= Instructions to follow =
Take each line in the entries below that holds "PRADHAN" and show it.

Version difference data
--- --- ---
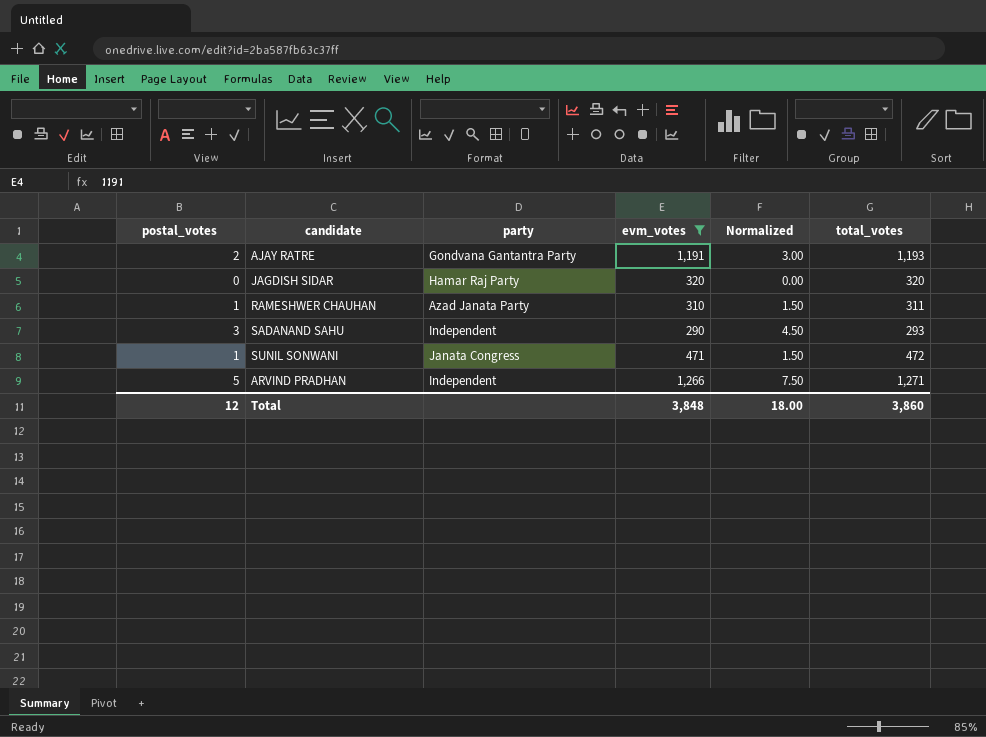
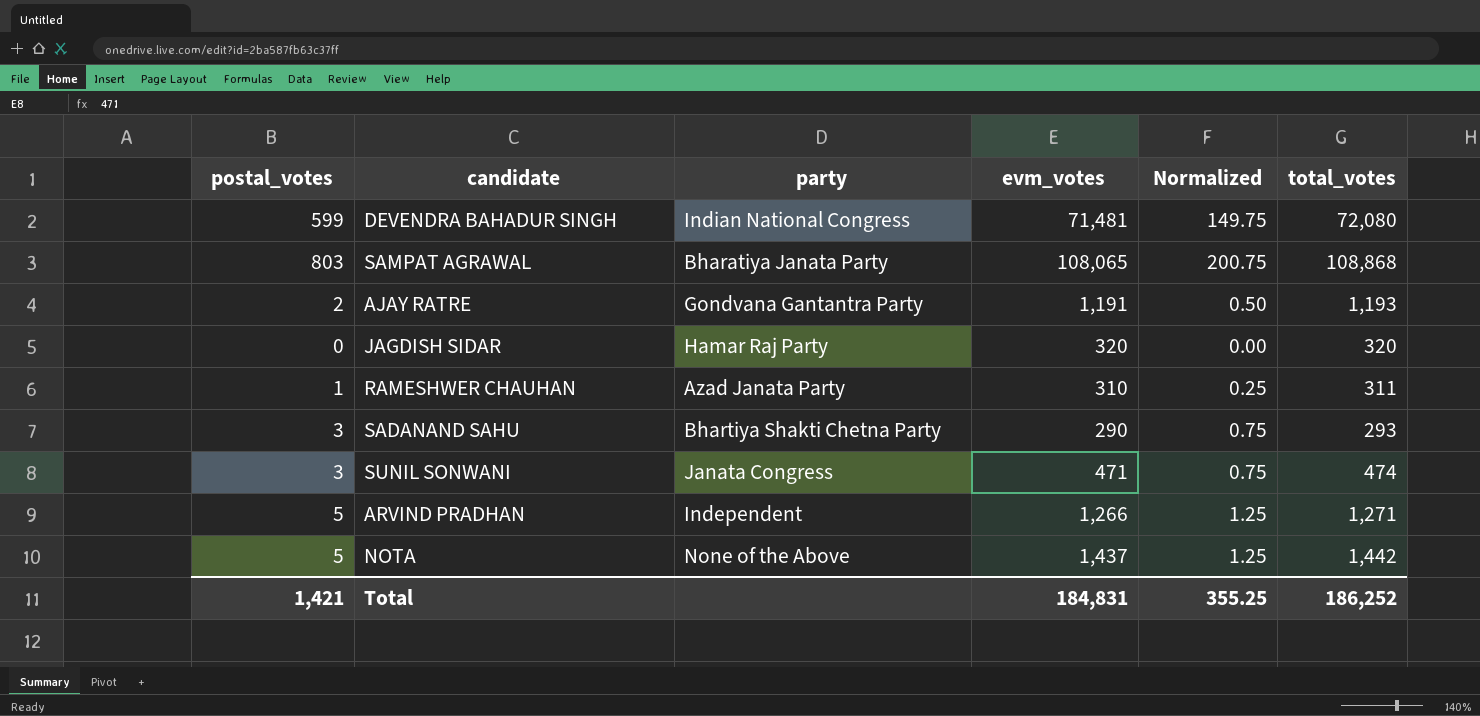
filter: evm_votes <= 1,266 -> none
column Normalized | formula: [postal_votes] * 1.5 -> [postal_votes] * 0.25
SADANAND SAHU | party: Independent -> Bhartiya Shakti Chetna Party
SUNIL SONWANI | postal_votes: 1 -> 3
SUNIL SONWANI | total_votes: 472 -> 474
Total | postal_votes: 12 -> 1,421
Total | evm_votes: 3,848 -> 184,831
Total | Normalized: 18.00 -> 355.25
Total | total_votes: 3,860 -> 186,252

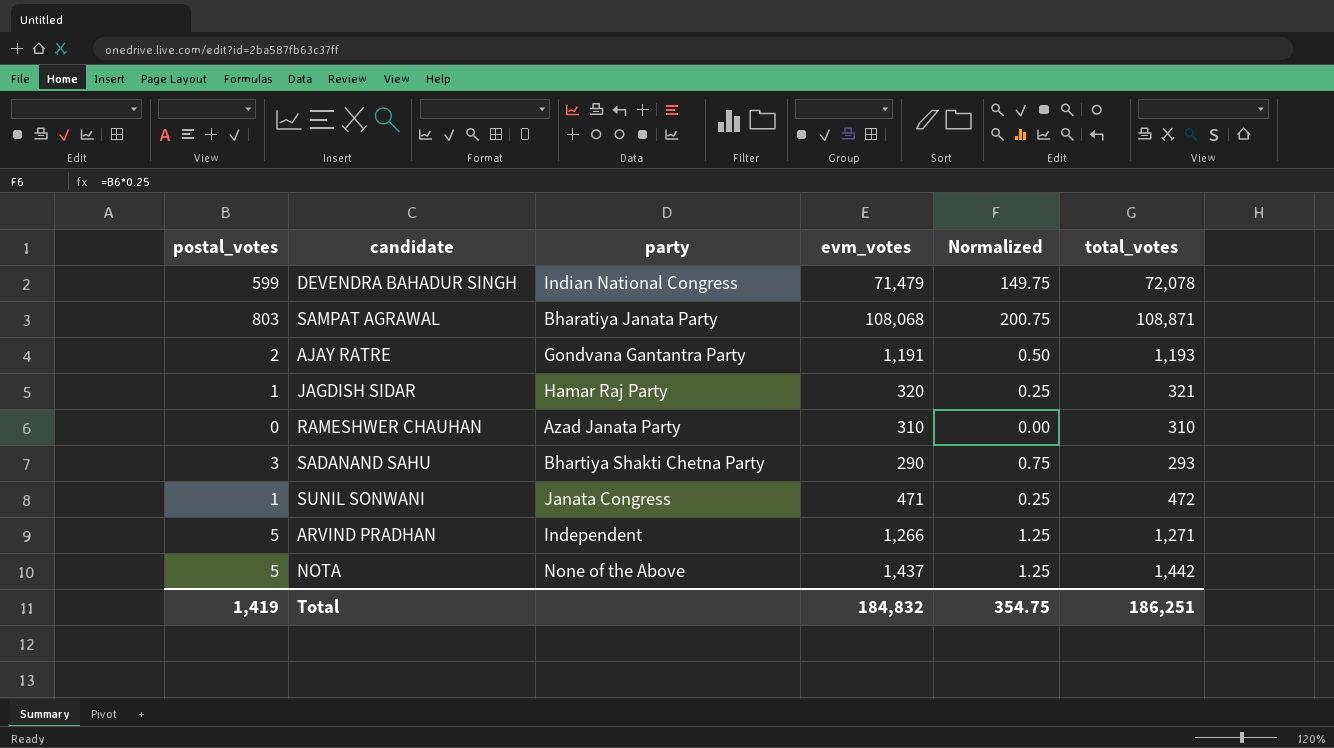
DEVENDRA BAHADUR SINGH | evm_votes: 71,481 -> 71,479
DEVENDRA BAHADUR SINGH | total_votes: 72,080 -> 72,078
SAMPAT AGRAWAL | evm_votes: 108,065 -> 108,068
SAMPAT AGRAWAL | total_votes: 108,868 -> 108,871
JAGDISH SIDAR | postal_votes: 0 -> 1
JAGDISH SIDAR | Normalized: 0.00 -> 0.25
JAGDISH SIDAR | total_votes: 320 -> 321
RAMESHWER CHAUHAN | postal_votes: 1 -> 0
RAMESHWER CHAUHAN | Normalized: 0.25 -> 0.00
RAMESHWER CHAUHAN | total_votes: 311 -> 310
SUNIL SONWANI | postal_votes: 3 -> 1
SUNIL SONWANI | Normalized: 0.75 -> 0.25
SUNIL SONWANI | total_votes: 474 -> 472
Total | postal_votes: 1,421 -> 1,419
Total | evm_votes: 184,831 -> 184,832
Total | Normalized: 355.25 -> 354.75
Total | total_votes: 186,252 -> 186,251

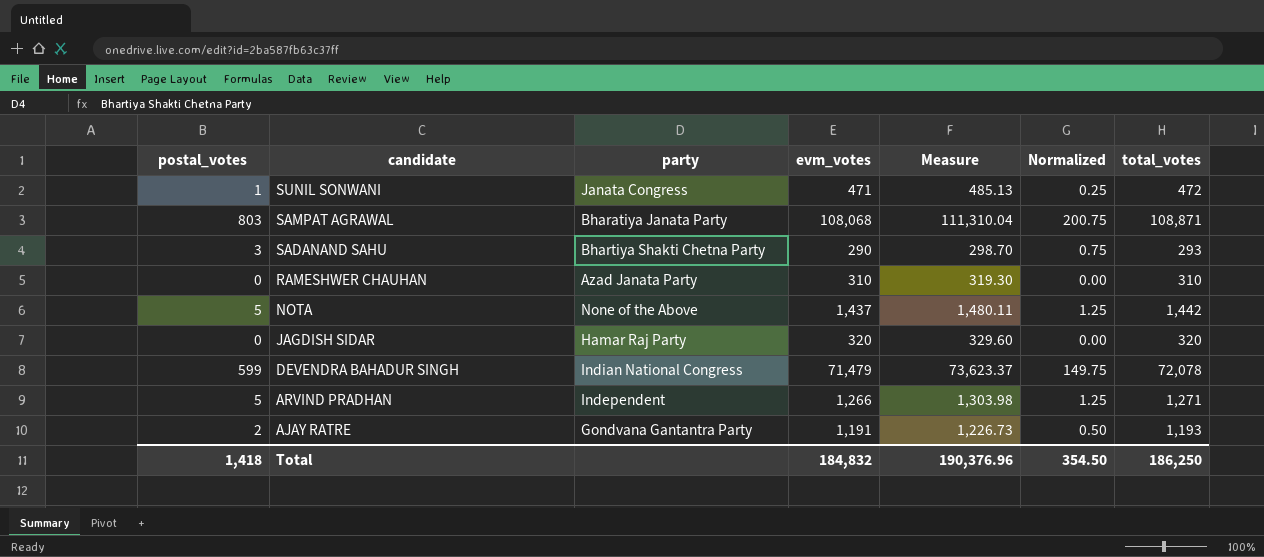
row order: none -> candidate descending
column Measure | formula: none -> [evm_votes] * 1.03
JAGDISH SIDAR | postal_votes: 1 -> 0
JAGDISH SIDAR | Normalized: 0.25 -> 0.00
JAGDISH SIDAR | total_votes: 321 -> 320
Total | postal_votes: 1,419 -> 1,418
Total | Normalized: 354.75 -> 354.50
Total | total_votes: 186,251 -> 186,250

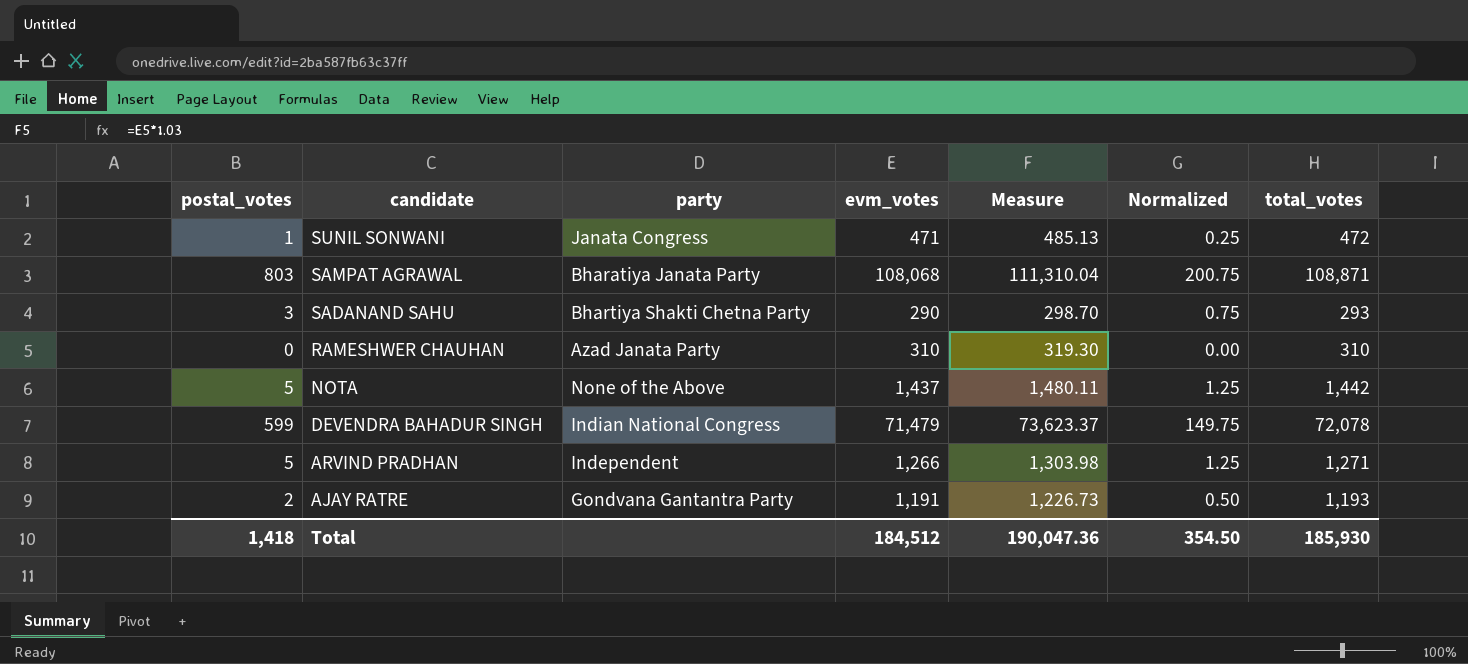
row JAGDISH SIDAR: 0 | Hamar Raj Party | 320 | 329.60 | 0.00 | 320 -> none
Total | evm_votes: 184,832 -> 184,512
Total | Measure: 190,376.96 -> 190,047.36
Total | total_votes: 186,250 -> 185,930

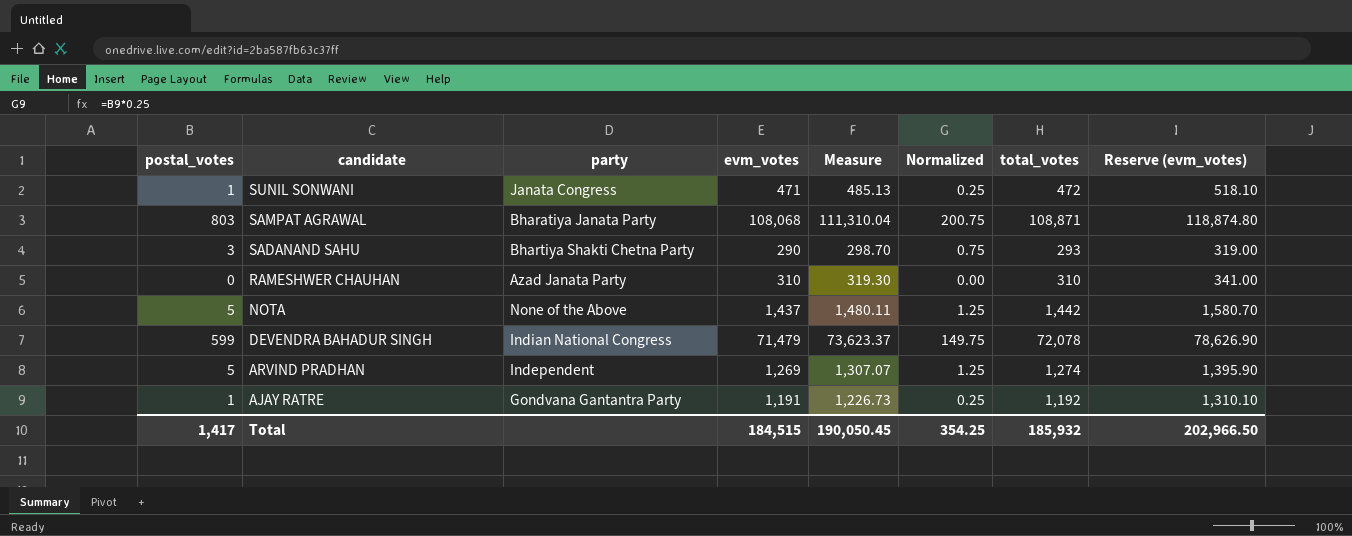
column Reserve (evm_votes) | formula: none -> [evm_votes] * 1.1
ARVIND PRADHAN | evm_votes: 1,266 -> 1,269
ARVIND PRADHAN | Measure: 1,303.98 -> 1,307.07
ARVIND PRADHAN | total_votes: 1,271 -> 1,274
AJAY RATRE | postal_votes: 2 -> 1
AJAY RATRE | Normalized: 0.50 -> 0.25
AJAY RATRE | total_votes: 1,193 -> 1,192
Total | postal_votes: 1,418 -> 1,417
Total | evm_votes: 184,512 -> 184,515
Total | Measure: 190,047.36 -> 190,050.45
Total | Normalized: 354.50 -> 354.25
Total | total_votes: 185,930 -> 185,932

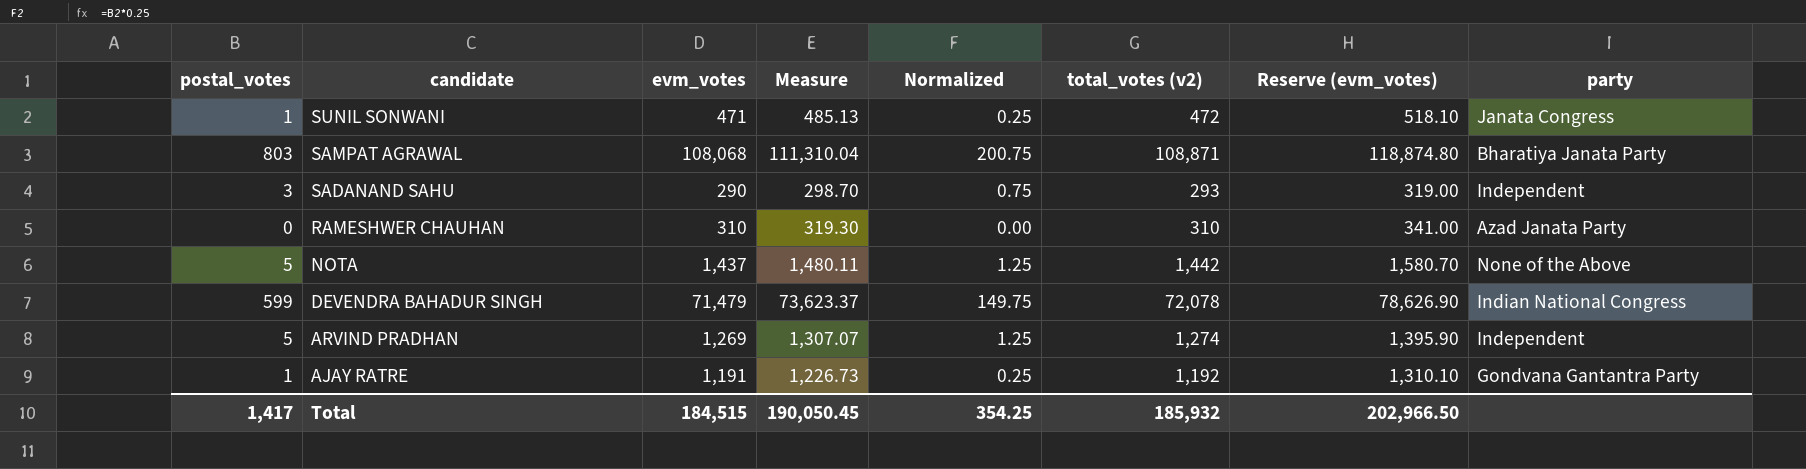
column name: total_votes -> total_votes (v2)
column party | position: 3 -> 8
SADANAND SAHU | party: Bhartiya Shakti Chetna Party -> Independent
--- --- ---
= Task result =
ARVIND PRADHAN | evm_votes: 1,266 -> 1,269
ARVIND PRADHAN | Measure: 1,303.98 -> 1,307.07
ARVIND PRADHAN | total_votes: 1,271 -> 1,274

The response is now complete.